- Description of the task
All of the data below is to be repeated exactly, except for the pictures.

═════ Input for this task

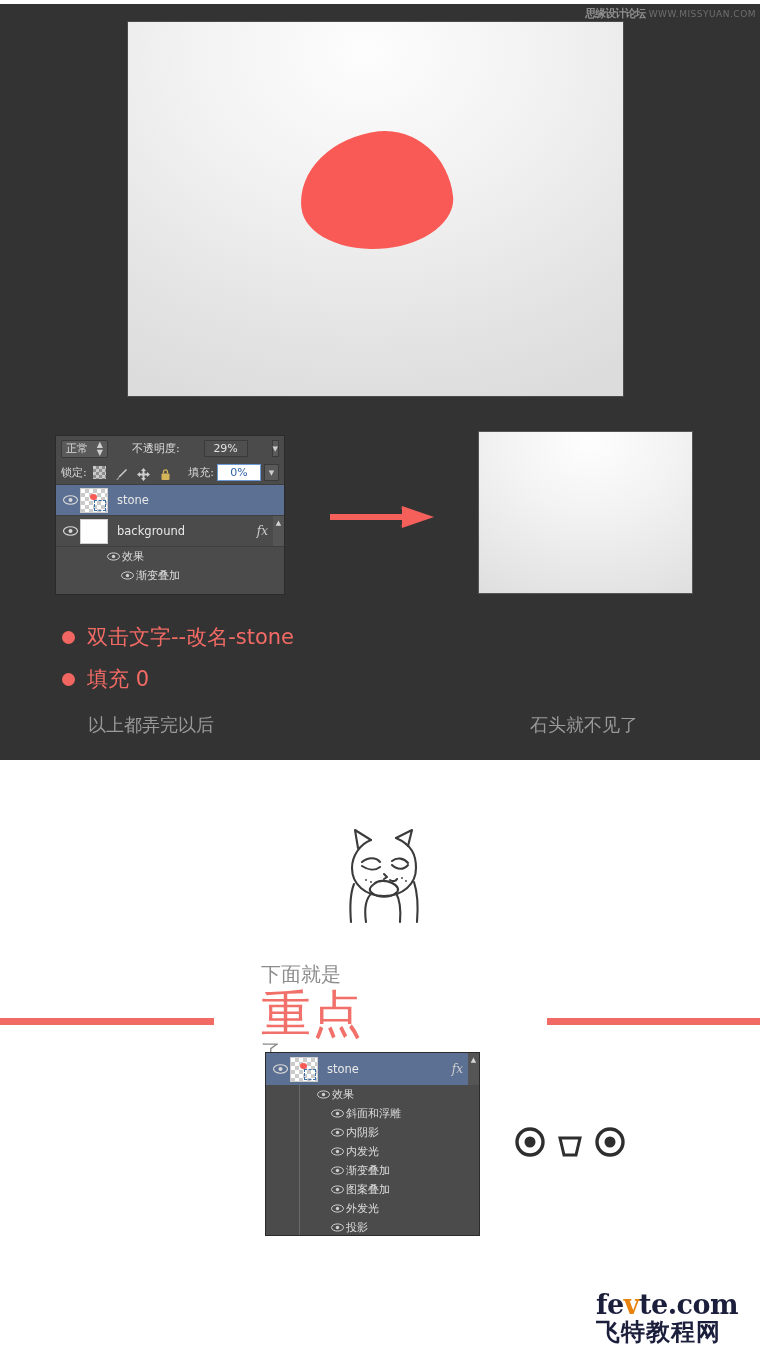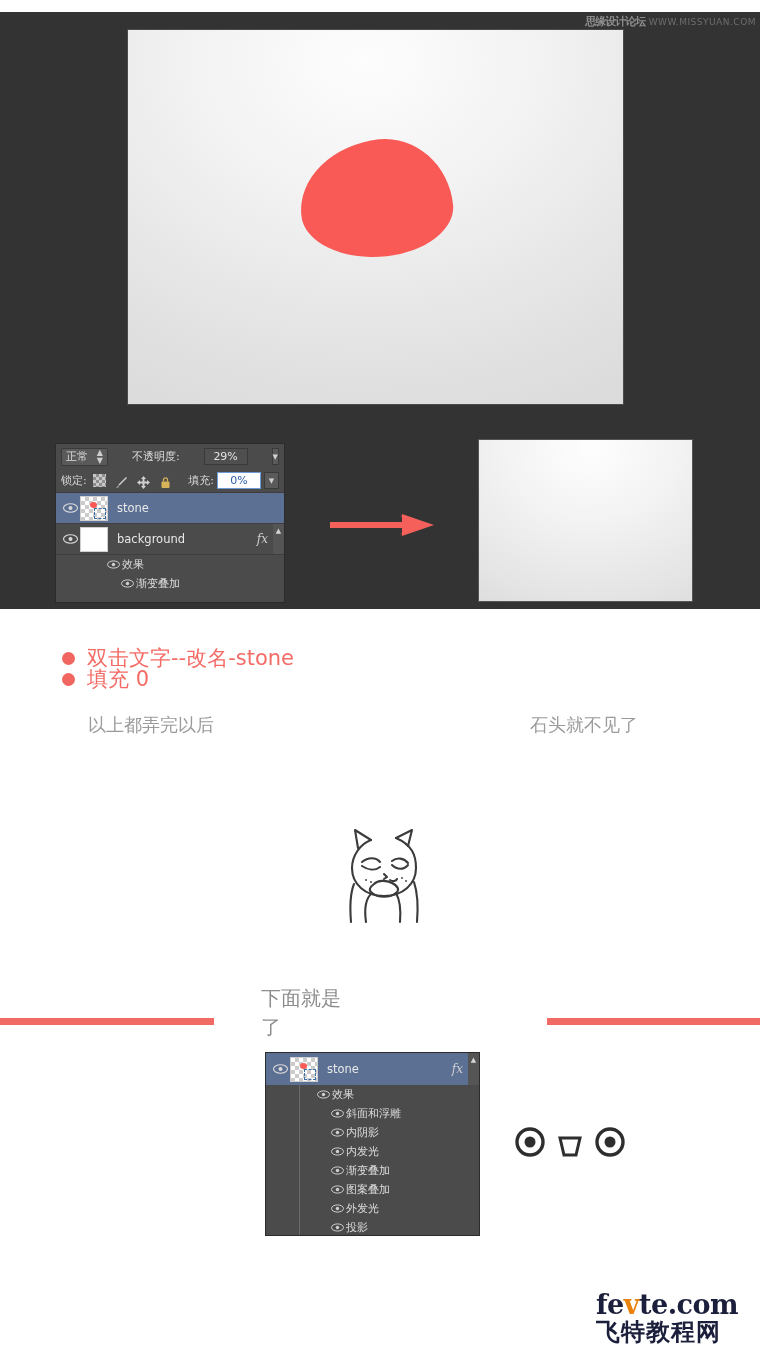--- a/index.html
+++ b/index.html
@@ -6,21 +6,21 @@
   html, body {
     width: 760px; height: 1354px;
     background: #ffffff;
     font-family: "DejaVu Sans", "Liberation Sans", sans-serif;
     overflow: hidden;
   }
   .page { position: relative; width: 760px; height: 1354px; background: #fff; }
 
   
   .dark-section {
-    position: absolute; left: 0; top: 12px; width: 760px; height: 597px;
+    position: absolute; left: 0; top: 4px; width: 760px; height: 756px;
     background: #333333;
   }
   .watermark {
     position: absolute; right: 4px; top: 2px;
     font-size: 11px; color: #7a7a7a; letter-spacing: 0px;
     font-family: "DejaVu Sans", sans-serif; white-space: nowrap;
   }
   .watermark .wm-cn { color: #8d8d8d; font-weight: bold; letter-spacing: -1px; }
   .watermark .wm-url { color: #6e6e6e; font-size: 9px; letter-spacing: 0.5px; }
 
@@ -300,21 +300,21 @@
             <ellipse cx="6.5" cy="4.5" rx="6" ry="3.6" fill="none" stroke="#cfcfcf" stroke-width="1"></ellipse>
             <circle cx="6.5" cy="4.5" r="1.7" fill="#cfcfcf"></circle>
           </svg>
         </span>
         <span>渐变叠加</span>
       </div>
 
     </div>
   </div>
 
-  <div class="bullet-line" style="left:62px; top:644px;align-items:center;">
+  <div class="bullet-line" style="left:62px; top:623px;align-items:center;">
     <span class="dot"></span>
     <span>双击文字--改名-stone</span>
   </div>
   <div class="bullet-line" style="left:62px; top:665px;">
     <span class="dot"></span>
     <span>填充 0</span>
   </div>
 
   <div class="caption" style="left:88px; top:713px;">以上都弄完以后</div>
   <div class="caption" style="left:520px; top:713px;margin-left:10px;">石头就不见了</div>
@@ -349,20 +349,21 @@
         <circle cx="64" cy="56" r="0.9" fill="#3b3b3b" stroke="none"></circle>
         <circle cx="68" cy="59" r="0.9" fill="#3b3b3b" stroke="none"></circle>
       </g>
     </svg>
   </div>
 
   <div class="divider left"></div>
   <div class="divider right"></div>
   <div class="focus-line">
     <span class="focus-pre">下面就是</span>
+    <span class="focus-big">重点</span>
     <span class="focus-post">了</span>
   </div>
 
   <div class="ps-panel-bottom">
     <div class="tree-line"></div>
 
     <div class="layer-row selected">
       <span class="eye">
         <svg width="15" height="10" viewBox="0 0 15 10">
           <ellipse cx="7.5" cy="5" rx="7" ry="4.2" fill="none" stroke="#d8d8d8" stroke-width="1.1"></ellipse>

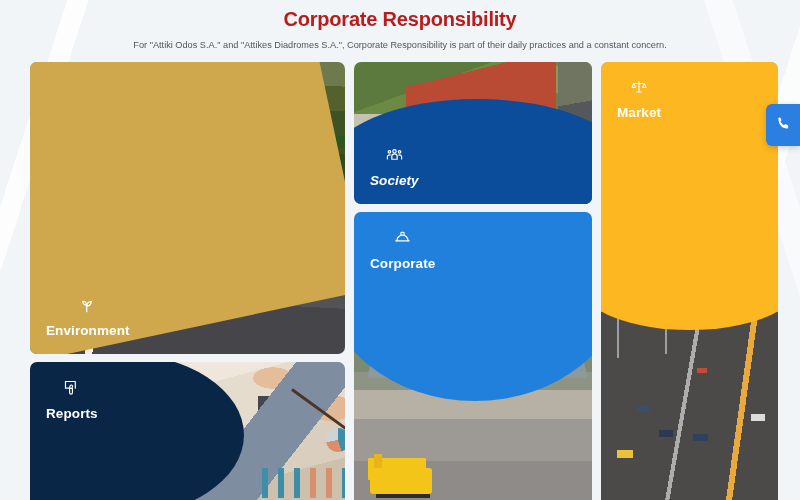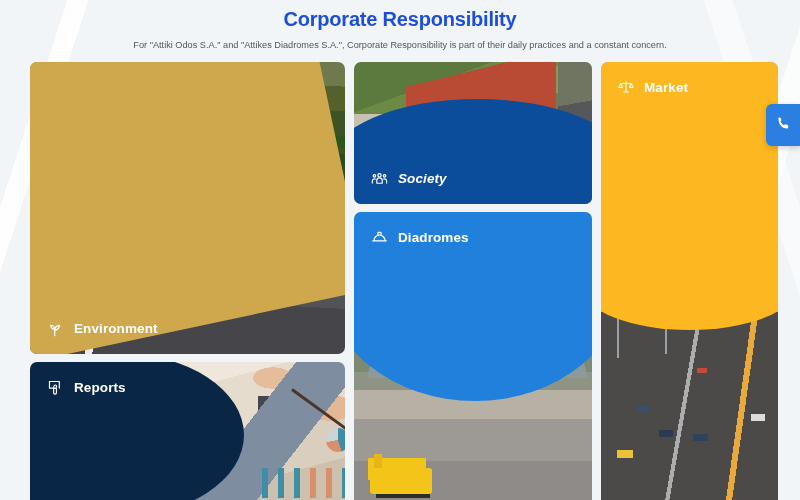--- a/index.html
+++ b/index.html
@@ -29,21 +29,21 @@
 
   
   .page-header {
     position: relative;
     text-align: center;
     padding-top: 6px;
   }
   .page-title {
     font-size: 20px;
     font-weight: bold;
-    color: #1d4ed8;
+    color: #b91c1c;
     letter-spacing: -0.2px;
     line-height: 26px;
   }
   .page-subtitle {
     font-size: 9.2px;
     color: #50555d;
     margin-top: 7px;
     line-height: 13px;
   }
 
@@ -72,20 +72,21 @@
   .card-label {
     position: absolute;
     display: flex;
     align-items: center;
     gap: 9px;
     color: #ffffff;
     font-size: 13.5px;
     font-weight: bold;
     letter-spacing: .1px;
     z-index: 5;
+    flex-direction: column;
   }
   .card-label svg { display: block; }
   .label-bottom { left: 16px; bottom: 16px; }
   .label-top    { left: 16px; top: 16px; }
 
   
   #card-environment { grid-column: 1; grid-row: 1 / span 2; text-align: center; }
   .env-photo {
     background:
       
@@ -408,21 +409,21 @@
     </div>
     <div class="emp-blue"></div>
     <div class="card-label label-top">
       <span>
         <svg width="19" height="19" viewBox="0 0 24 24" fill="none" stroke="#ffffff" stroke-width="1.5" stroke-linecap="round" stroke-linejoin="round">
           <path d="M3.5 16.2h17"></path>
           <path d="M5 16a7 7 0 0 1 14 0"></path>
           <path d="M10 9.4V6.6a1 1 0 0 1 1-1h2a1 1 0 0 1 1 1v2.8"></path>
         </svg>
       </span>
-      <span>Diadromes</span>
+      <span>Corporate</span>
     </div>
   </div>
 
   <div class="card" id="card-market">
     <div class="card-photo mkt-photo">
       <div class="mkt-city"></div>
       <div class="mkt-road"></div>
       <div class="mkt-pole p1"></div>
       <div class="mkt-pole p2"></div>
       <div class="mkt-cars"></div>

══════════

- Solution
--- a/index.html
+++ b/index.html
@@ -6,21 +6,21 @@
   html, body {
     width: 760px; height: 1354px;
     background: #ffffff;
     font-family: "DejaVu Sans", "Liberation Sans", sans-serif;
     overflow: hidden;
   }
   .page { position: relative; width: 760px; height: 1354px; background: #fff; }
 
   
   .dark-section {
-    position: absolute; left: 0; top: 12px; width: 760px; height: 597px;
+    position: absolute; left: 0; top: 4px; width: 760px; height: 756px;
     background: #333333;
   }
   .watermark {
     position: absolute; right: 4px; top: 2px;
     font-size: 11px; color: #7a7a7a; letter-spacing: 0px;
     font-family: "DejaVu Sans", sans-serif; white-space: nowrap;
   }
   .watermark .wm-cn { color: #8d8d8d; font-weight: bold; letter-spacing: -1px; }
   .watermark .wm-url { color: #6e6e6e; font-size: 9px; letter-spacing: 0.5px; }
 
@@ -300,21 +300,21 @@
             <ellipse cx="6.5" cy="4.5" rx="6" ry="3.6" fill="none" stroke="#cfcfcf" stroke-width="1"></ellipse>
             <circle cx="6.5" cy="4.5" r="1.7" fill="#cfcfcf"></circle>
           </svg>
         </span>
         <span>渐变叠加</span>
       </div>
 
     </div>
   </div>
 
-  <div class="bullet-line" style="left:62px; top:644px;align-items:center;">
+  <div class="bullet-line" style="left:62px; top:623px;align-items:center;">
     <span class="dot"></span>
     <span>双击文字--改名-stone</span>
   </div>
   <div class="bullet-line" style="left:62px; top:665px;">
     <span class="dot"></span>
     <span>填充 0</span>
   </div>
 
   <div class="caption" style="left:88px; top:713px;">以上都弄完以后</div>
   <div class="caption" style="left:520px; top:713px;margin-left:10px;">石头就不见了</div>
@@ -349,20 +349,21 @@
         <circle cx="64" cy="56" r="0.9" fill="#3b3b3b" stroke="none"></circle>
         <circle cx="68" cy="59" r="0.9" fill="#3b3b3b" stroke="none"></circle>
       </g>
     </svg>
   </div>
 
   <div class="divider left"></div>
   <div class="divider right"></div>
   <div class="focus-line">
     <span class="focus-pre">下面就是</span>
+    <span class="focus-big">重点</span>
     <span class="focus-post">了</span>
   </div>
 
   <div class="ps-panel-bottom">
     <div class="tree-line"></div>
 
     <div class="layer-row selected">
       <span class="eye">
         <svg width="15" height="10" viewBox="0 0 15 10">
           <ellipse cx="7.5" cy="5" rx="7" ry="4.2" fill="none" stroke="#d8d8d8" stroke-width="1.1"></ellipse>

--- a/index.html
+++ b/index.html
@@ -29,21 +29,21 @@
 
   
   .page-header {
     position: relative;
     text-align: center;
     padding-top: 6px;
   }
   .page-title {
     font-size: 20px;
     font-weight: bold;
-    color: #1d4ed8;
+    color: #b91c1c;
     letter-spacing: -0.2px;
     line-height: 26px;
   }
   .page-subtitle {
     font-size: 9.2px;
     color: #50555d;
     margin-top: 7px;
     line-height: 13px;
   }
 
@@ -72,20 +72,21 @@
   .card-label {
     position: absolute;
     display: flex;
     align-items: center;
     gap: 9px;
     color: #ffffff;
     font-size: 13.5px;
     font-weight: bold;
     letter-spacing: .1px;
     z-index: 5;
+    flex-direction: column;
   }
   .card-label svg { display: block; }
   .label-bottom { left: 16px; bottom: 16px; }
   .label-top    { left: 16px; top: 16px; }
 
   
   #card-environment { grid-column: 1; grid-row: 1 / span 2; text-align: center; }
   .env-photo {
     background:
       
@@ -408,21 +409,21 @@
     </div>
     <div class="emp-blue"></div>
     <div class="card-label label-top">
       <span>
         <svg width="19" height="19" viewBox="0 0 24 24" fill="none" stroke="#ffffff" stroke-width="1.5" stroke-linecap="round" stroke-linejoin="round">
           <path d="M3.5 16.2h17"></path>
           <path d="M5 16a7 7 0 0 1 14 0"></path>
           <path d="M10 9.4V6.6a1 1 0 0 1 1-1h2a1 1 0 0 1 1 1v2.8"></path>
         </svg>
       </span>
-      <span>Diadromes</span>
+      <span>Corporate</span>
     </div>
   </div>
 
   <div class="card" id="card-market">
     <div class="card-photo mkt-photo">
       <div class="mkt-city"></div>
       <div class="mkt-road"></div>
       <div class="mkt-pole p1"></div>
       <div class="mkt-pole p2"></div>
       <div class="mkt-cars"></div>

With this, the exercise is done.